Big Data, Big Compute, Big Fun!

  • Hadoop deployment options in Microsoft Azure - architecture

    The last past of series of articles describing most common options of hosting Hadoop clusters on Microsoft Azure platform is focused mostly on differences in deployment architecture. Interestingly enough all three described options (HDI, HDP and CDH) use slightly different approach to achieve basically the same goal – provide redundant, highly-available infrastructure. Let's have a closer look:

    Azure HDInsight (HDI)

    Azure HDInsight offers managed Hadoop services running on top of either Windows Server 2012 R2 or Linux (Ubuntu 12.04) virtual machines.
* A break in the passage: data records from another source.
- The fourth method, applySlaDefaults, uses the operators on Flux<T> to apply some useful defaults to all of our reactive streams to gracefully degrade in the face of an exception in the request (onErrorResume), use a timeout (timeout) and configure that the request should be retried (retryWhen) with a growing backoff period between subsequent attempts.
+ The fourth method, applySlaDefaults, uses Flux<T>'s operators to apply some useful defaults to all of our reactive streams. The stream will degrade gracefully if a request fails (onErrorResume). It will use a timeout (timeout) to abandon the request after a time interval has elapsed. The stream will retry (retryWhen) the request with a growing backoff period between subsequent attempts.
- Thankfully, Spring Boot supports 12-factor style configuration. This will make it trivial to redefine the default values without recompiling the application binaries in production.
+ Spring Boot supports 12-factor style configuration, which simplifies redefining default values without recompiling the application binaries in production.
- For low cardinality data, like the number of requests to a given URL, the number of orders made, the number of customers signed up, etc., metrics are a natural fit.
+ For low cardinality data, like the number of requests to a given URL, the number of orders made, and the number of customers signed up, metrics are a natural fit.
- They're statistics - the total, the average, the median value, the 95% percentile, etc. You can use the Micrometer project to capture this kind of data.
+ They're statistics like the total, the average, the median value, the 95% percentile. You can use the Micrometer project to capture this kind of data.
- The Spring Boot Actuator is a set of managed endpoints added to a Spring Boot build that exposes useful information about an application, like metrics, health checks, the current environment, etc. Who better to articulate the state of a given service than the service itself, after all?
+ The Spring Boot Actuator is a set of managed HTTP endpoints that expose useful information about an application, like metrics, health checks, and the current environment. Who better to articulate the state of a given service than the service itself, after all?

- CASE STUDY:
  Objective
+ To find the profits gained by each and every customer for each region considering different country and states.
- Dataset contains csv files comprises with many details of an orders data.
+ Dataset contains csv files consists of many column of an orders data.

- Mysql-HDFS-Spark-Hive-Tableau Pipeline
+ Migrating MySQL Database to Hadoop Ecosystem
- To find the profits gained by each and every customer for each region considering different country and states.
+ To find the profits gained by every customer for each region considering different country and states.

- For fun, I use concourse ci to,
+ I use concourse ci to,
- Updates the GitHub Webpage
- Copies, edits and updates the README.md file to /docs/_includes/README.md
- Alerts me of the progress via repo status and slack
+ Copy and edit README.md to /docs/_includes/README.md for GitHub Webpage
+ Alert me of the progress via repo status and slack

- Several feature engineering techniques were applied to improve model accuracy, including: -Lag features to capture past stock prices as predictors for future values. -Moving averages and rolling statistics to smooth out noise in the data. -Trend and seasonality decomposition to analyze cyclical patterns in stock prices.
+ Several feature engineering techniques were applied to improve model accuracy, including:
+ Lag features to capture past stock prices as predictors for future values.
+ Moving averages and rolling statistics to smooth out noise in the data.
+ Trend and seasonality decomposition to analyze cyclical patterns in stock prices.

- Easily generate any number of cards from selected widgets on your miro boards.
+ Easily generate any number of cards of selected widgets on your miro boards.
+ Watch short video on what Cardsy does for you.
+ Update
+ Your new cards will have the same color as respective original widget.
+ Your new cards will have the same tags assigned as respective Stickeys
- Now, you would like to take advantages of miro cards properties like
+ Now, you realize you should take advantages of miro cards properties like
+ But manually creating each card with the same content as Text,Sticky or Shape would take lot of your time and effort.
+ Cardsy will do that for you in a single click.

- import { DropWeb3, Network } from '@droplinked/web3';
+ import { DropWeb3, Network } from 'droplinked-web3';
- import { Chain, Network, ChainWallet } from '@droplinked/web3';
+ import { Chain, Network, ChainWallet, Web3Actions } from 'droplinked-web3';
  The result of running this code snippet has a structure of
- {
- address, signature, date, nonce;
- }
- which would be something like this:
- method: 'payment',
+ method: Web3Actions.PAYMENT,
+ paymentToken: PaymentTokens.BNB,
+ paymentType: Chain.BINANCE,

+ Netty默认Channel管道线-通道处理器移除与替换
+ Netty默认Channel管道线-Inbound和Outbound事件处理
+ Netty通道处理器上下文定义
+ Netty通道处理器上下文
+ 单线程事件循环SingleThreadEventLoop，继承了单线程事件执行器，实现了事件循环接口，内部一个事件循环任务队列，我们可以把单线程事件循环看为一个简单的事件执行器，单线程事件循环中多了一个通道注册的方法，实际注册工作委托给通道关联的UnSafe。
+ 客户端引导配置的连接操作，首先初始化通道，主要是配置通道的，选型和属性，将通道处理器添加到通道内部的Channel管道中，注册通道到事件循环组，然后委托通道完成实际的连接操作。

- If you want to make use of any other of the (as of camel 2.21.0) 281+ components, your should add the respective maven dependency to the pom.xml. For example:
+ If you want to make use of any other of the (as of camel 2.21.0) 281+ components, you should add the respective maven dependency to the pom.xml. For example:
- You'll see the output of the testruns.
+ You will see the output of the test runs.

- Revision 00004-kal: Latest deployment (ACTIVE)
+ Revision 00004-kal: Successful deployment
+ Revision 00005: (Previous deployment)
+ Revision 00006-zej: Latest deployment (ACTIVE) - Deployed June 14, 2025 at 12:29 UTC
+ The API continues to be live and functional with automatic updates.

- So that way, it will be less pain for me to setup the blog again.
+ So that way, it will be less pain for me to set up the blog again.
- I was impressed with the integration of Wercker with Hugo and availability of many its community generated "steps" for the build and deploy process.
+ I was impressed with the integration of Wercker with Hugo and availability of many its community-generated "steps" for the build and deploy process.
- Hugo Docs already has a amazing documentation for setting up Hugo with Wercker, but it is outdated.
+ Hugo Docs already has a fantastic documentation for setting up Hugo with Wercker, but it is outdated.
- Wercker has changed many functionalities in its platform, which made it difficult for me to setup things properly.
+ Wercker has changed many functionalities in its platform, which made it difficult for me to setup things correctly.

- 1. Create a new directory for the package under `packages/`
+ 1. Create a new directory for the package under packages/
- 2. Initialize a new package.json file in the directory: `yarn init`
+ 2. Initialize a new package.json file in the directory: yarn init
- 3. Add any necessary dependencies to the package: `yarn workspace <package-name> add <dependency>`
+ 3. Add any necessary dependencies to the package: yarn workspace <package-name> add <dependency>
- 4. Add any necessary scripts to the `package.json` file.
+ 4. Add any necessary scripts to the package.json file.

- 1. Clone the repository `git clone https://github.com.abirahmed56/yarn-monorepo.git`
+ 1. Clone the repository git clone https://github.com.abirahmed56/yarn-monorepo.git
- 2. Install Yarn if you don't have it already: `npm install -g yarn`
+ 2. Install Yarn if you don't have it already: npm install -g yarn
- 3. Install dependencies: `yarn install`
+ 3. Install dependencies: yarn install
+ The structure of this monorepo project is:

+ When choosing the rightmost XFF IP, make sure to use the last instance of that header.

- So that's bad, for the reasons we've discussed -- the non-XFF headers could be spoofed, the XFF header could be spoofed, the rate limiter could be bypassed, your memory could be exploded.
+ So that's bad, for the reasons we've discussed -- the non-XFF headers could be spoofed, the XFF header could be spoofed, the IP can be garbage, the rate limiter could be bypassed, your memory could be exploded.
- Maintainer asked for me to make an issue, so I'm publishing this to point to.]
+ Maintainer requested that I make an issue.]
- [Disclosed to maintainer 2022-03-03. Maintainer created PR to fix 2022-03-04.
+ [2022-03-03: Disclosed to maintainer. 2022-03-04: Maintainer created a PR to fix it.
Users are free to define the size and number of VMs when provisioning the cluster, as well as add and remove nodes on-the-fly.

    Underlying HDInsight infrastructure is fully redundant and consists of 2 head nodes, 2 secure gateway nodes (A2 instances, exposing the HDI management API), 3 Zookeeper nodes (A1 instances) and a number of user-defined data nodes.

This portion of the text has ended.